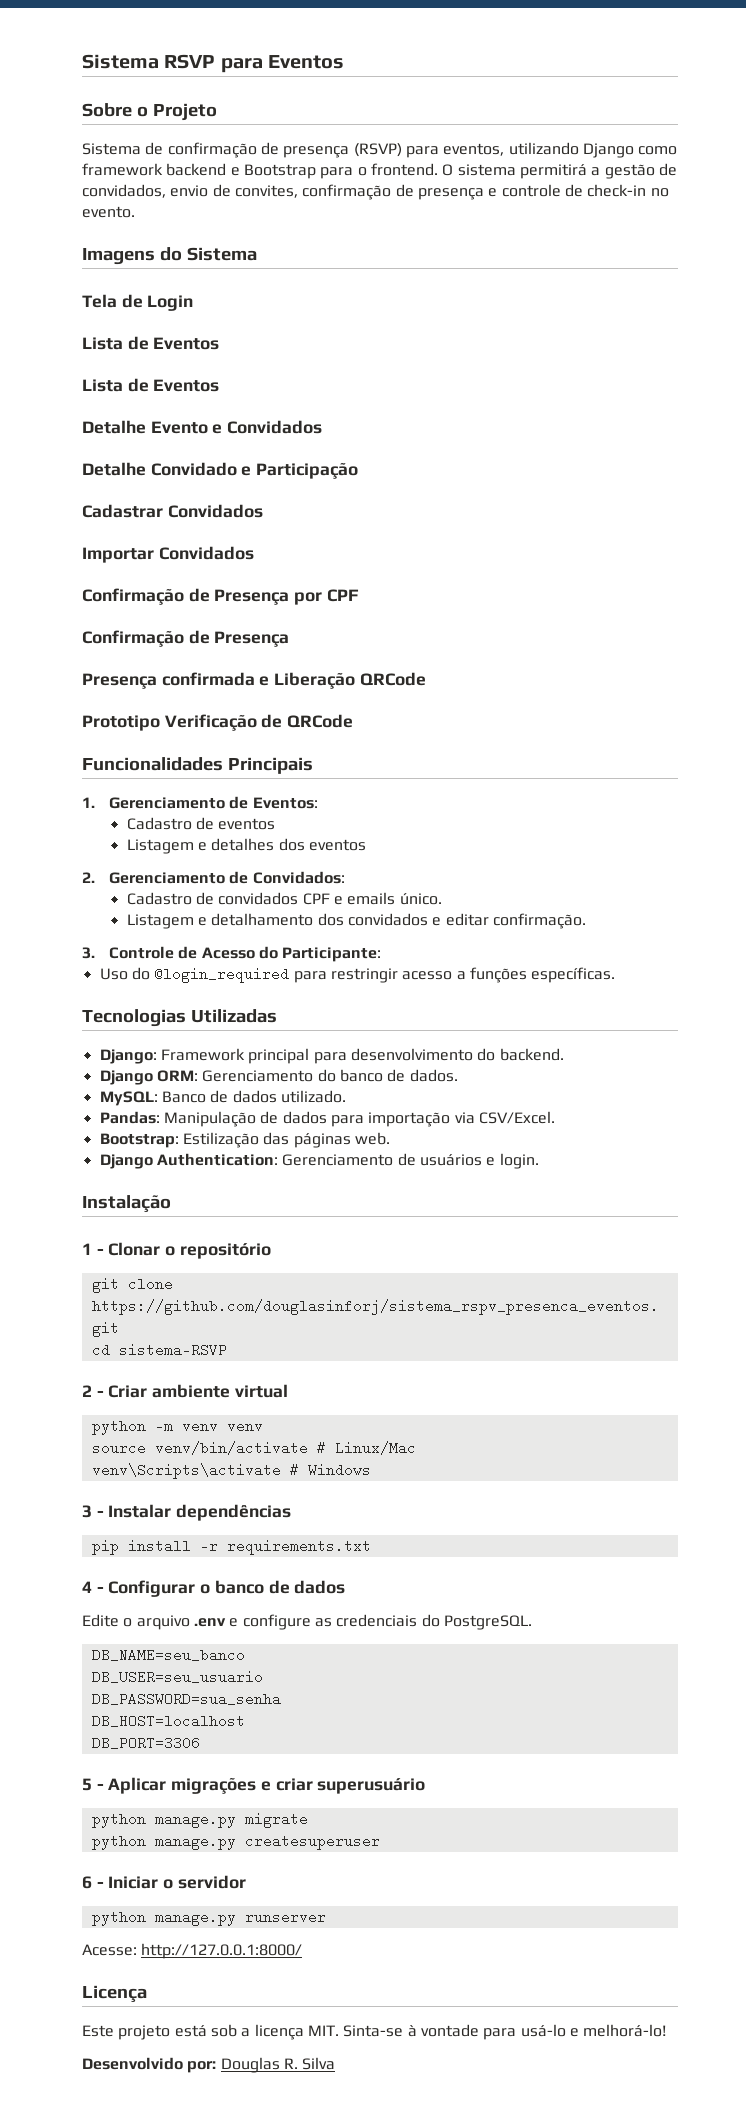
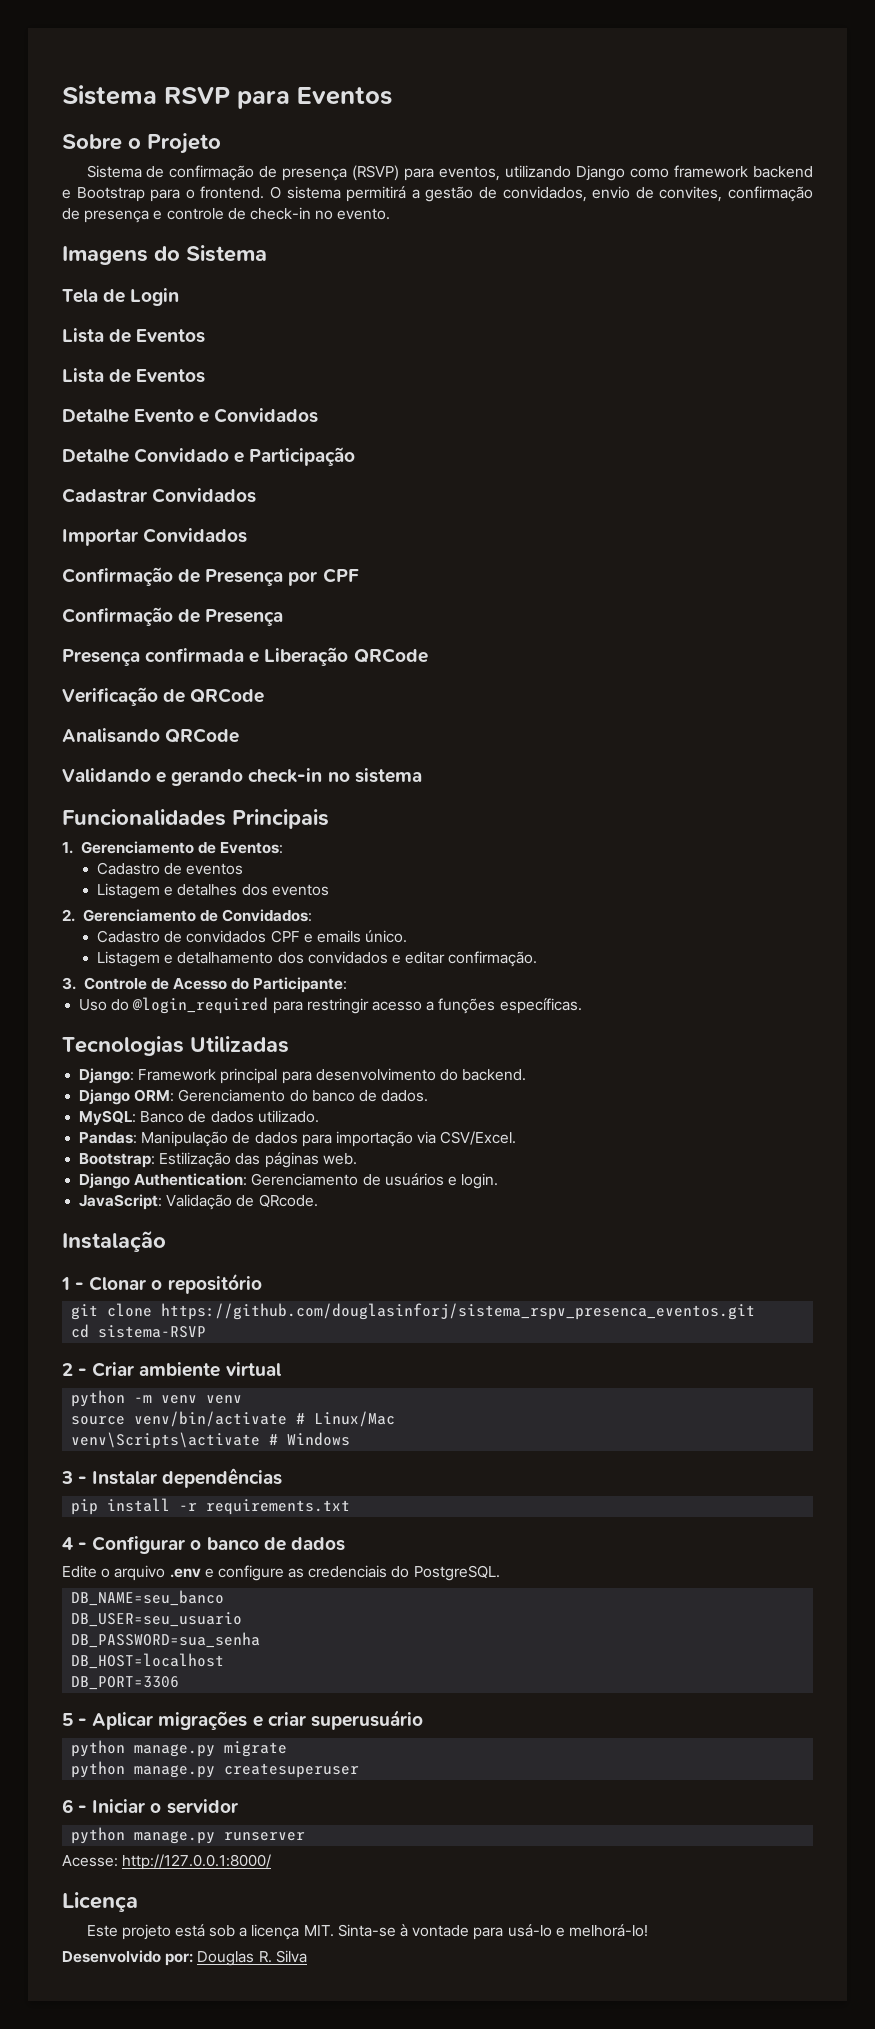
- Prototipo Verificação de QRCode
+ Verificação de QRCode
+ Analisando QRCode
+ Validando e gerando check-in no sistema
+ JavaScript: Validação de QRcode.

^^^^

> [WORK REQUIRED]: Your answer should be every line above, written out exactly, with no pictures.

> [ANSWER FOR THE TASK]:
- Prototipo Verificação de QRCode
+ Verificação de QRCode
+ Analisando QRCode
+ Validando e gerando check-in no sistema
+ JavaScript: Validação de QRcode.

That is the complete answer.